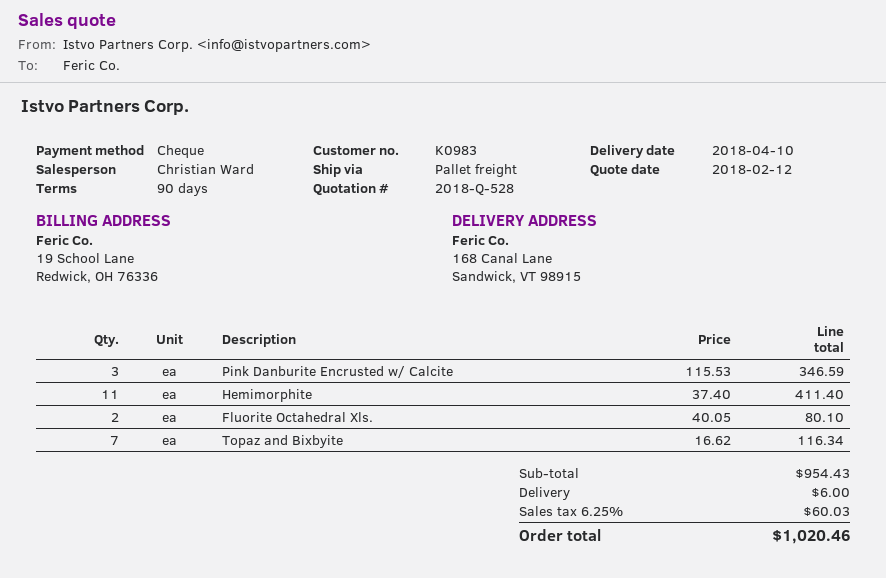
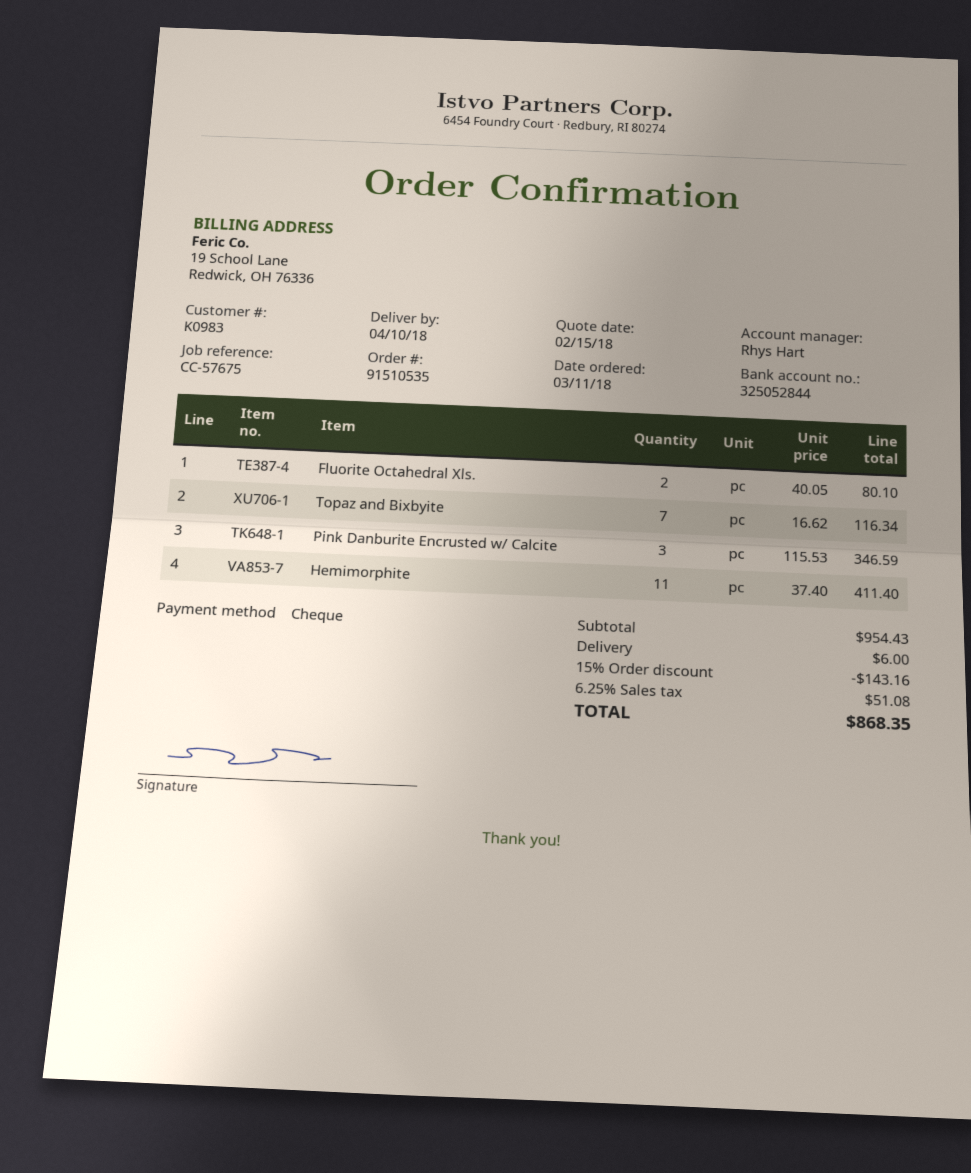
quote date: 2018-02-12 -> 2018-02-15
sales rep: Christian Ward -> Rhys Hart
discount: none -> 15% = 143.16
tax: 6.25% = 60.03 -> 6.25% = 51.08
total: 1020.46 -> 868.35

YOUR ASSIGNMENT:
Drop the pictures, then write out everything else in the records exactly.

RESULT OF THIS TASK:
quote date: 2018-02-12 -> 2018-02-15
sales rep: Christian Ward -> Rhys Hart
discount: none -> 15% = 143.16
tax: 6.25% = 60.03 -> 6.25% = 51.08
total: 1020.46 -> 868.35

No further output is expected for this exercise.